Reeves will tell MPs on Wednesday that Britain faces a “changing world” in which he has to find more money to defend himself. She has warned that “global heads such as trade insecurity” is causing disruption.
The Chancellor did not deny that Britain was looking to change or even axize its digital service tax, a tax opposed by Trump and US technology firms, in a move aimed at calming the US president.
Anydo’s tax change, which is expected to collect £ 800m this year, would worsen Britain’s already tense finance. But ministers believe it may be a price worth paying to avoid US global punitive fees, which is expected to be announced on April 2.
The perspective of an escalating global trade war will depend on the spring statement, when forecasts of October growth for 2025 by the Budget Liability Office are expected to be cut from 2 percent to about 1 percent.
Financial Times revealed last week that the digital service tax is on the table in talks with the SH.BA
The Chancellor, speaking to the BBC on Sunday, said it was “the right thing that companies operating in the United Kingdom pay their taxes in the United Kingdom”, but added: “We are in the discussion of about a whole range of things related to the tariffs with the US”
British officials say the United Kingdom and the US are close to ending the “heads of agreement” for an economic agreement that would initially focus on technology cooperation and tariffs.
Britain’s digital services tax, which affects American technology groups, including alphabet, Meta and Amazon, was presented by the former Conservative Government in April 2020 to ensure that global digital businesses paid tax reflecting the value they derive from the UK clients.

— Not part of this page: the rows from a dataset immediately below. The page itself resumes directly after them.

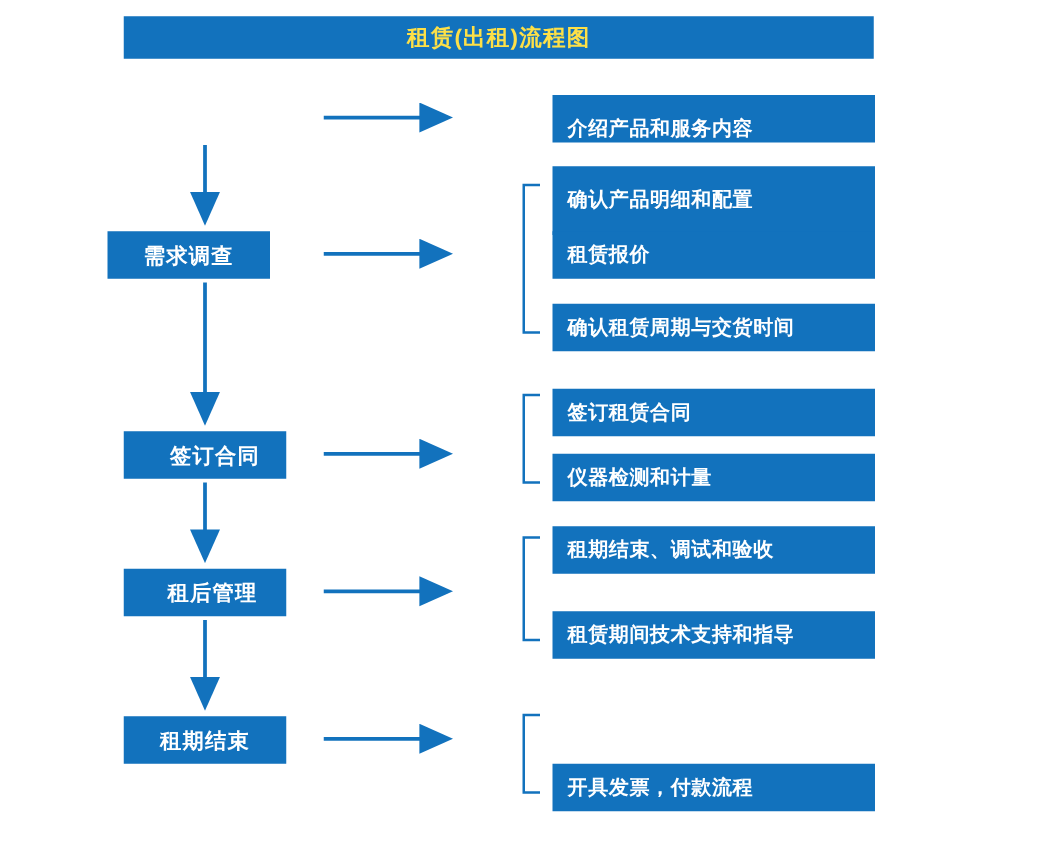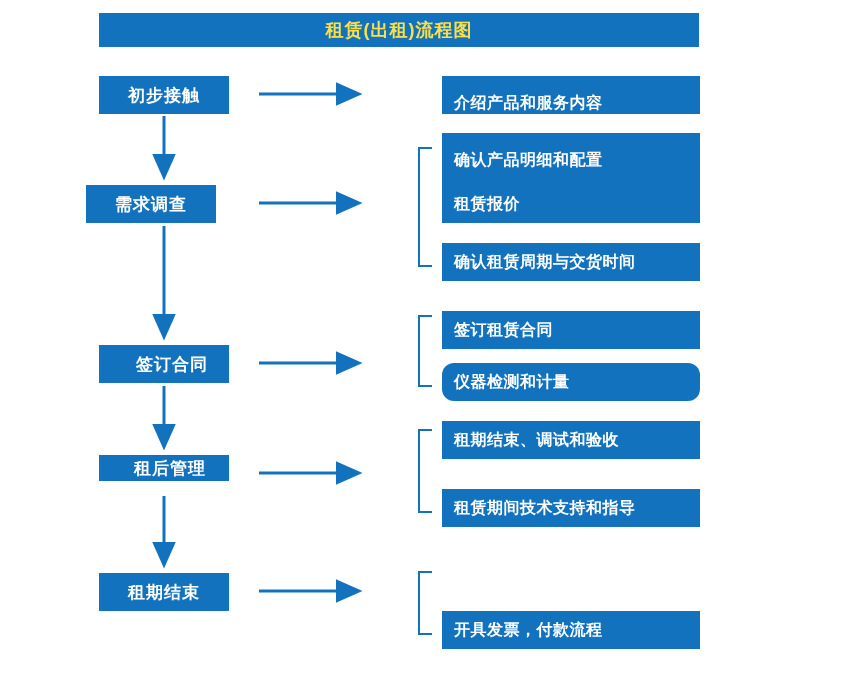--- a/index.html
+++ b/index.html
@@ -60,30 +60,27 @@
     overflow: visible;
   }
 </style>
 </head>
 <body>
 
 <div id="stage">
 
   <div class="title-bar">租赁(出租)流程图</div>
 
-  <div class="node stage-node" style="left:99px;top:76px;width:130px;height:38px;">
-    <span>初步接触</span>
-  </div>
   <div class="node stage-node" style="left:86px;top:185px;width:130px;height:38px;">
     <span>需求调查</span>
   </div>
   <div class="node stage-node" style="left:99px;top:345px;width:130px;height:38px;padding-left:16px;">
     <span>签订合同</span>
   </div>
-  <div class="node stage-node" style="left:99px;top:455px;width:130px;height:26px;padding-left:12px;">
+  <div class="node stage-node" style="left:99px;top:455px;width:130px;height:38px;padding-left:12px;">
     <span>租后管理</span>
   </div>
   <div class="node stage-node" style="left:99px;top:573px;width:130px;height:38px;">
     <span>租期结束</span>
   </div>
 
   <div class="node detail-node" style="left:442px;top:76px;width:258px;height:38px;align-items:flex-end;">
     <span>介绍产品和服务内容</span>
   </div>
   <div class="node detail-node" style="left:442px;top:133px;width:258px;height:55px;text-align:right;">
@@ -91,21 +88,21 @@
   </div>
   <div class="node detail-node" style="left:442px;top:185px;width:258px;height:38px;">
     <span>租赁报价</span>
   </div>
   <div class="node detail-node" style="left:442px;top:243px;width:258px;height:38px;">
     <span>确认租赁周期与交货时间</span>
   </div>
   <div class="node detail-node" style="left:442px;top:311px;width:258px;height:38px;">
     <span>签订租赁合同</span>
   </div>
-  <div class="node detail-node" style="left:442px;top:363px;width:258px;height:38px;border-radius:12px;">
+  <div class="node detail-node" style="left:442px;top:363px;width:258px;height:38px;">
     <span>仪器检测和计量</span>
   </div>
   <div class="node detail-node" style="left:442px;top:421px;width:258px;height:38px;">
     <span>租期结束、调试和验收</span>
   </div>
   <div class="node detail-node" style="left:442px;top:489px;width:258px;height:38px;">
     <span>租赁期间技术支持和指导</span>
   </div>
   <div class="node detail-node" style="left:442px;top:611px;width:258px;height:38px;">
     <span>开具发票，付款流程</span>

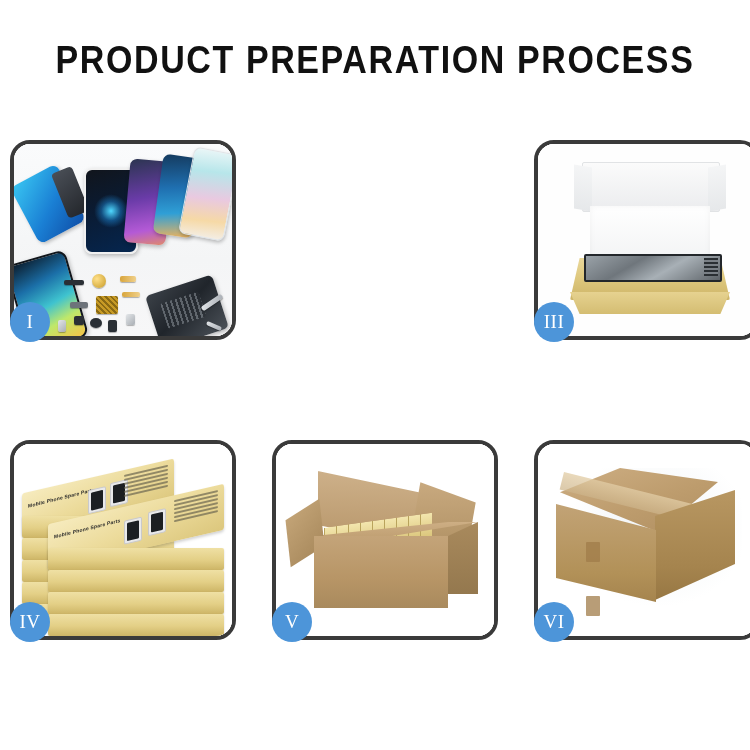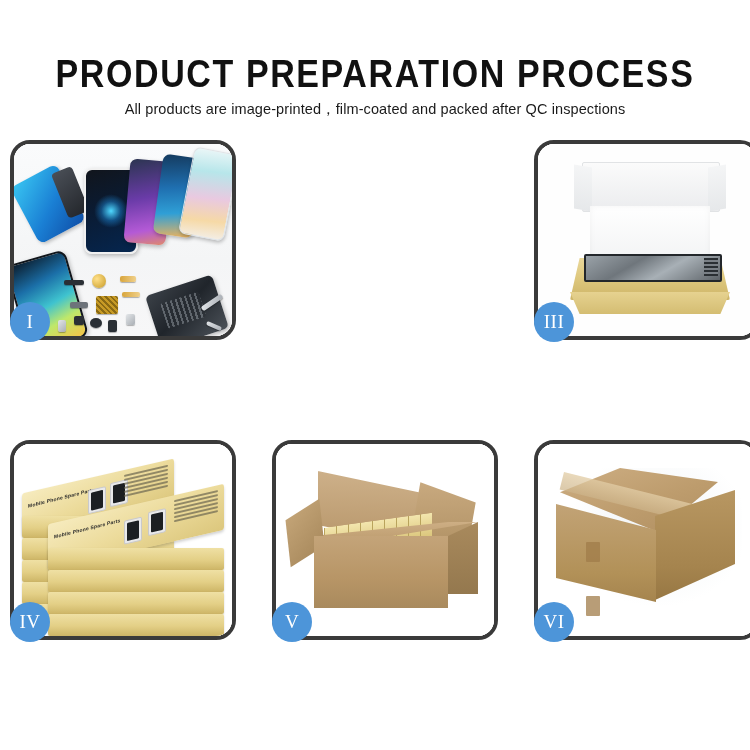--- a/index.html
+++ b/index.html
@@ -4,21 +4,21 @@
 <style>
   html,body{margin:0;padding:0;}
   body{
     width:750px;height:750px;background:#ffffff;
     font-family:"Liberation Sans",sans-serif;
     overflow:hidden;position:relative;
   }
   .page{position:absolute;inset:0;}
 
   
-  .header{position:absolute;left:0;top:14px;width:750px;text-align:center;}
+  .header{position:absolute;left:0;top:0;width:750px;text-align:center;}
   .title{
     margin:0;padding-top:36px;
     font-family:"Liberation Sans",sans-serif;
     font-size:34px;font-weight:700;letter-spacing:1.6px;
     color:#111;line-height:1.05;white-space:nowrap;
     transform:scaleY(1.12);transform-origin:center top;
   }
   .subtitle{
     margin:0;padding-top:14px;
     font-size:14.5px;font-weight:400;color:#1a1a1a;
@@ -214,21 +214,20 @@
   .shadow{position:absolute;left:0;top:0;width:186px;height:150px;
     background:radial-gradient(ellipse at 55% 40%,rgba(225,232,236,.55),rgba(255,255,255,0) 62%);}
 </style>
 </head>
 <body>
 
 <div class="page">
 
   <div class="header">
     <h1 class="title">PRODUCT PREPARATION PROCESS</h1>
-    <p class="subtitle">All products are image-printed，film-coated and packed after QC inspections</p>
   </div>
 
   <div class="grid">
 
     <div class="panel r1 c1">
       <div class="inner">
         <div class="p1bg"></div>
         <div class="ph ph-blue"></div>
         <div class="ph ph-black"></div>
         <div class="ph ph-purple"></div>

Flat rate 2 percent of the tax applies to companies that have global income greater than £ 500m, and applies to revenues deriving from the UK.
Treasury officials say any agreement with Washington would happen too late to appear in Wednesday’s statement, but ministers wish him in the country before April 2, called “World Tariffs Day” in Whitehall.
The Chancellor already has major fiscal problems, after slow growth and increased borrowing costs delete 9.9bn head room against its fiscal rule, which says current costs should be in balance with tax bills by 2029-30 with its October budget.
New OBR forecasts are expected to show that Reeves is red with about £ 4 billion, according to people familiar with the rating, leaving it necessary to find nearly £ 15 billion to rebuild her current fiscal room.
Reeves’ settlement will include £ 5 billion in welfare savings announced last week and £ 2 billion from spending foreign aid to a heavy capital protection budget. Another £ 1 billion is expected to rise from improving tax compliance.
Most of the remaining gap will be financed by expense cuts planned by Whitehall’s departments later in Parliament, a plan that created the opposition at a cabinet meeting earlier this month.
Reeves said on Sunday that 10,000 civil servants would lose their work while she announced Whitehall Cuts aiming to save over 2BN by 2029-30, with officials who said privately that “tens of thousands” could go. The civil service had 514,000 full -time equivalent staff in December 2024.
Reeves has said that a better use of technology and cuts in the use of consultants can provide Whitehall savings, as well as reduction in communications and travel budgets.
“I’m sure we can reduce civil service numbers by 10,000,” Reeves Trevor Phillips of Sky News told Reeves.
Dave Penman, head of the FDA Civil Service Union, warned that cuts could lead to major work losses and damage public services. “The idea that cuts of this scale can be delivered by cutting HR and COMMS teams is for birds,” he said.
Meanwhile, Sir Keir Starmer, the prime minister, will try to show Monday that he is still investing in voters’ advantages, despite narrow public finances, setting details of a pits filling program.